Elon Musk’s X defeats ex-employee’s disability bias lawsuit after telecommuting ban

A federal judge in California on Wednesday dismissed a lawsuit accusing social media platform X of firing disabled workers after Elon Musk took over the company and barred employees from working remotely.

U.S. District Judge Araceli Martinez-Olguin in San Francisco said the plaintiff in the proposed 2022 lawsuit, Dmitry Borodaenko, failed to show how Musk’s return-to-office mandate specifically affected skilled workers. limited. The judge gave him four weeks to file an amended lawsuit, including more detailed allegations.

Borodaenko, a former engineering manager and cancer survivor, claims he was fired shortly after Musk bought X, then called Twitter, for refusing to report to the office during the COVID-19 pandemic. The lawsuit alleges that X violated a federal law that requires employers to accommodate workers’ disabilities.


The judge said the plaintiff in the proposed 2022 lawsuit failed to show how Elon Musk’s mandate to return to office specifically affected employees with disabilities. AP

Musk said in a memo to company staff in November 2022 that employees should be prepared to work “high-intensity hours” or quit, and later tweeted that it was “morally wrong” to work from home.

Martinez-Olguin on Wednesday said the telecommuting ban does not constitute disability discrimination.

“Borodaenko’s theory improperly rests on the assumption that all employees with disabilities necessarily required telecommuting as a reasonable accommodation,” Martinez-Olguin wrote.

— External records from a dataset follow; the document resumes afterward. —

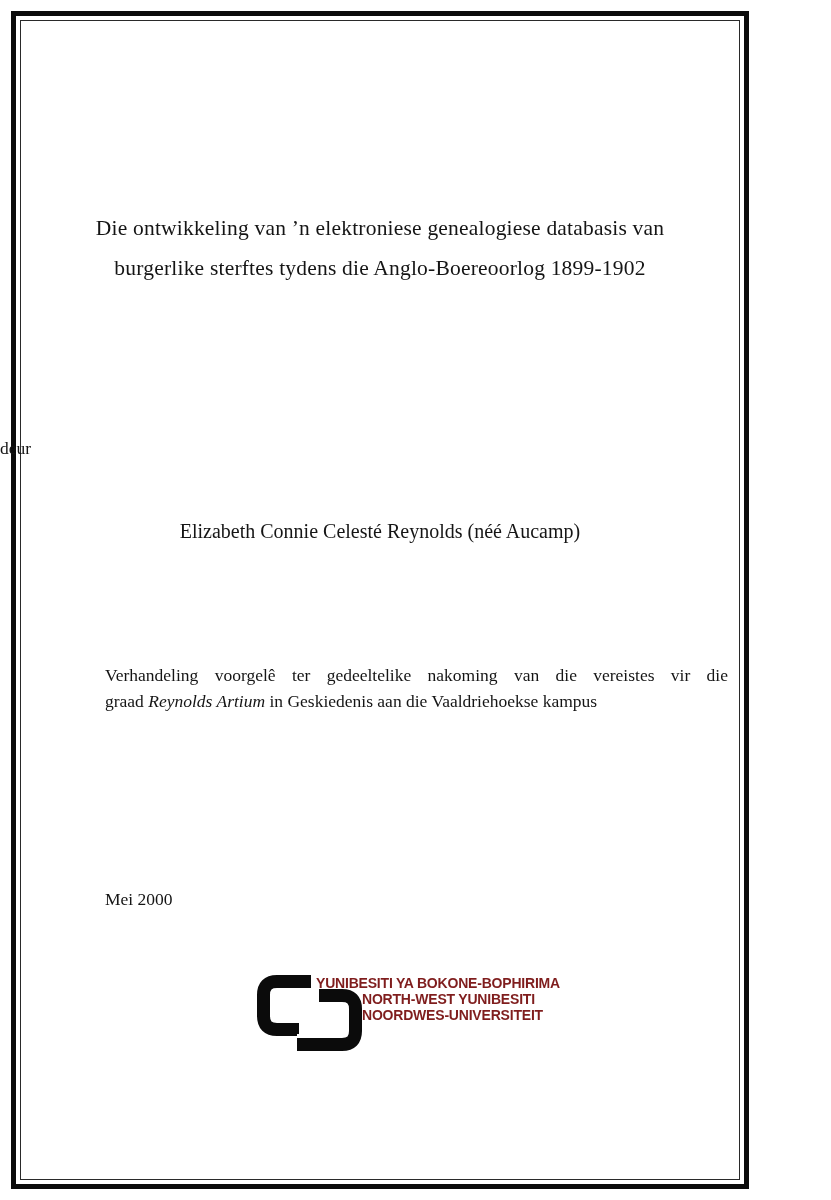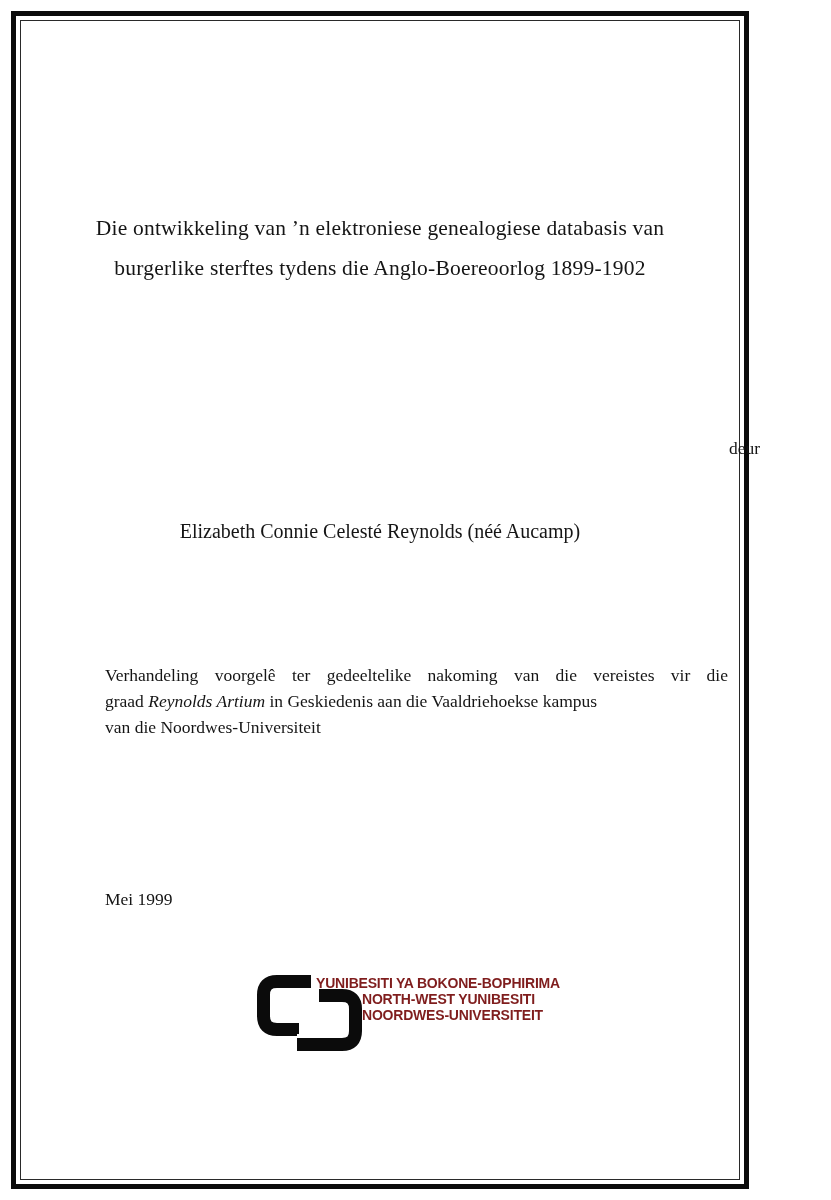"deur" .byline-deur { text-align: right -> left }
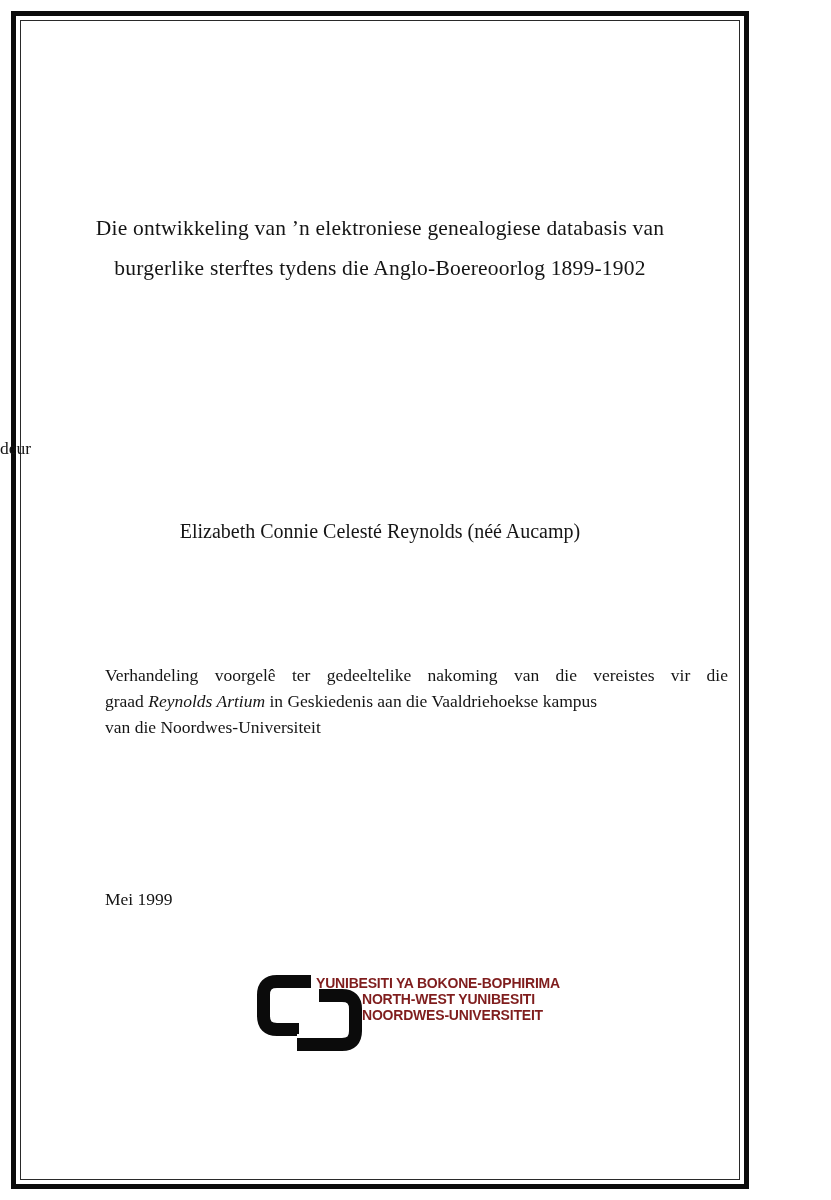"van die Noordwes-Universiteit" div { html: <div>van die Noordwes-Universiteit</div> -> none }
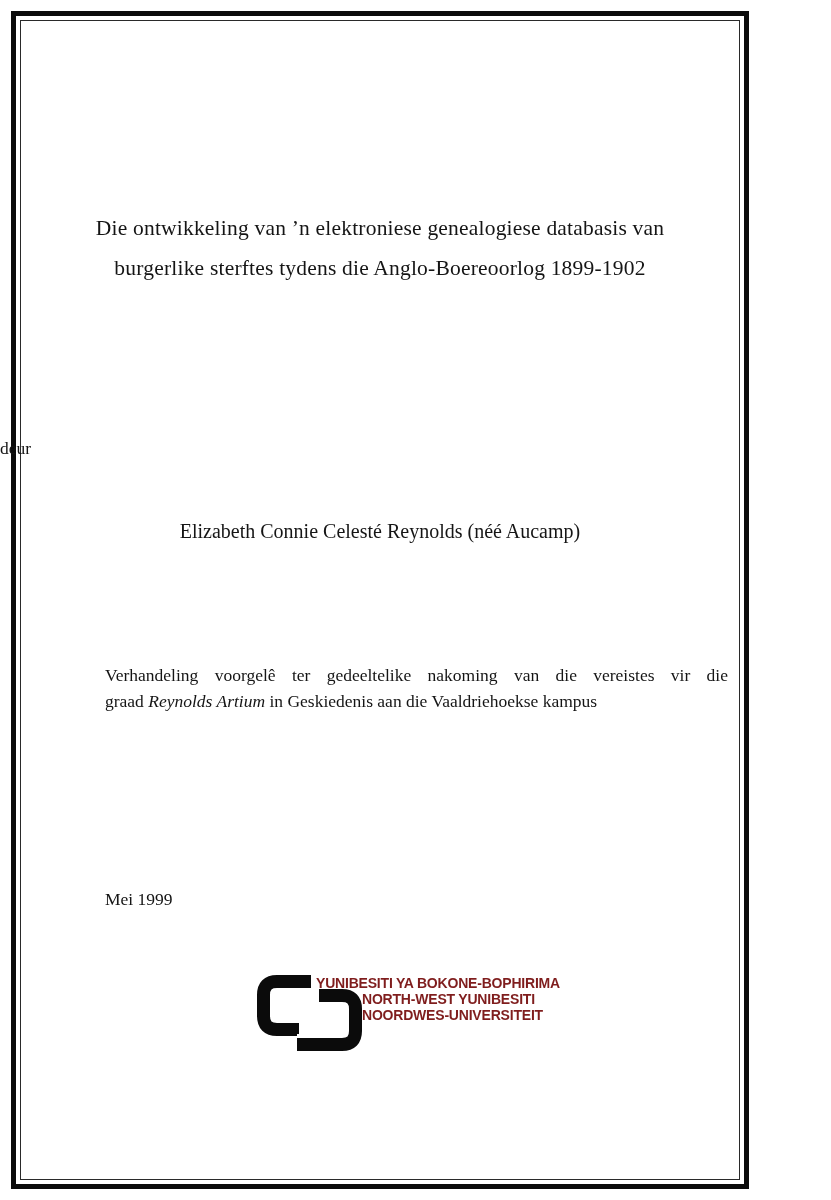"Mei 1999" div { text: 1999 -> 2000 }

An attorney for Borodaenko did not immediately respond to a request for comment.

X responded to multiple requests for comment by email saying “busy right now, please check back later.”


X headquarters
The lawsuit is one of several filed by former employees in the months following Musk’s $44 billion purchase of X, formerly Twitter. Reuters

The lawsuit is one of several filed by former employees in the months after Musk bought the company for $44 billion and laid off about 75% of its workforce.

Other cases accuse Twitter of failing to notify employees and contractors in advance of layoffs, failing to pay billions of dollars in promised severance payments and disproportionately targeting women and older workers for job cuts. X has denied wrongdoing.

Some of these cases have been dismissed, prompting appeals from pending plaintiffs.